London Olympic wayfinding beacon (Photo courtesy of www.mudarchitecture.com).

By Drew Bush

In two articles published this January, Geothink researcher Stéphane Roche and his doctoral student Teriitutea Quesnot argue that not all geosocial data is equivalent, and that better data on the social significance of a landmark could greatly enhance our understanding of human wayfinding behavior. A Professor of Geomatics at University of Laval, Roche’s research over the past five years has focused on how new forms of digital spatiality affect spatial reasoning skills, and the capacity of individuals to engage in the city.

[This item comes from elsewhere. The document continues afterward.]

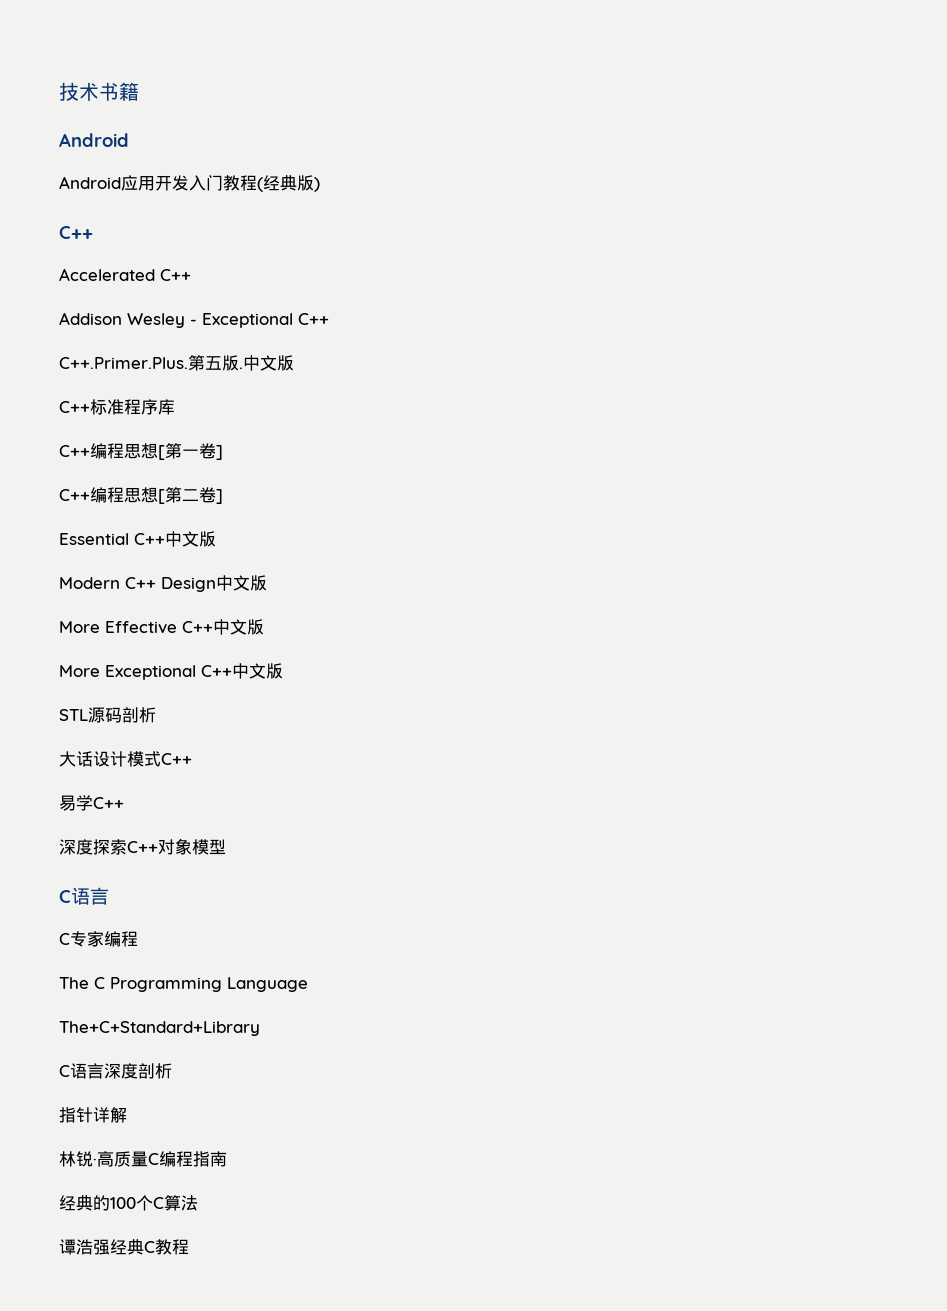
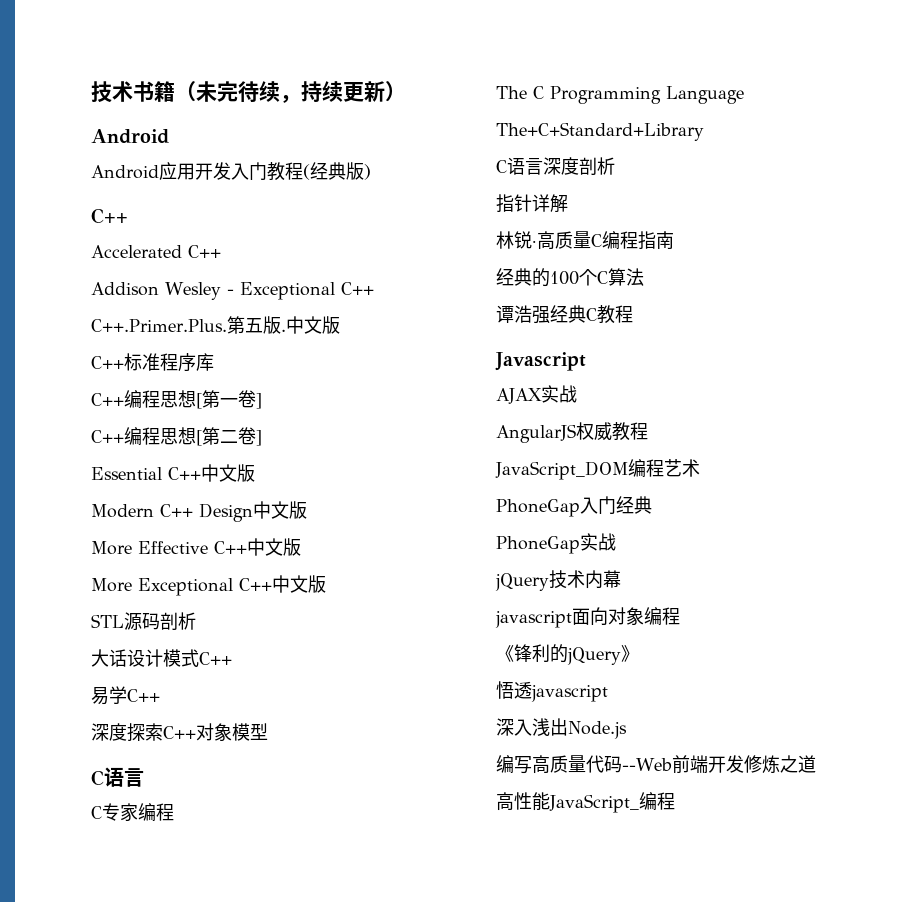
(139, 91) none -> [175,81,406,103] （未完待续，持续更新）
(189, 1247) none -> [495,352,586,371] [496,385,577,404] [496,422,648,443] [495,459,700,480] [496,496,652,517] [496,533,616,554] [495,570,621,591] [495,607,680,628] [496,644,639,665] [496,681,608,702] [496,718,627,739] [496,755,816,774] [496,792,675,813] // Javascript // AJAX实战 // AngularJS权威教程 // JavaScript_DOM编程艺术 // PhoneGap入门经典 // PhoneGap实战 // jQuery技术内幕 // javascript面向对象编程 // 《锋利的jQuery》 // 悟透javascript // 深入浅出Node.js // 编写高质量代码--Web前端开发修炼之道 // 高性能JavaScript_编程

Entitled “Measure of Landmark Semantic Salience through Geosocial Data Streams,” the first paper was published by Roche in the ISPRS International Journal of Geo-Information. The authors write that a lot of research “in wayfinding is done in order to enable individuals to reach as quickly as possible a desired destination, to help people with disabilities by designing cognitively appropriate orientation signs, and reduce the fact of being lost.”

Previous researchers in the field of geo-cognition have tried to characterize the salience of landmarks in human wayfinding behaviour. Most have classified differing landmarks by visual, structural and semantic cues. However, the social dimensions of a landmark, such as how they are practised or recognized by individuals or groups, had been excluded from its semantic salience (or often reduced to historical or cultural cues), according to the authors.

Instead, the authors follow in a tradition of research which utilizes text mining from the web to understand how places are expressed by Internet users rather than relying on how they are visually perceived. Such an approach has been made possible by social media and mobile communications technology that has resulted in vast user-generated databases that constitute “the most appropriate VGI data for the detection of global semantic landmarks.”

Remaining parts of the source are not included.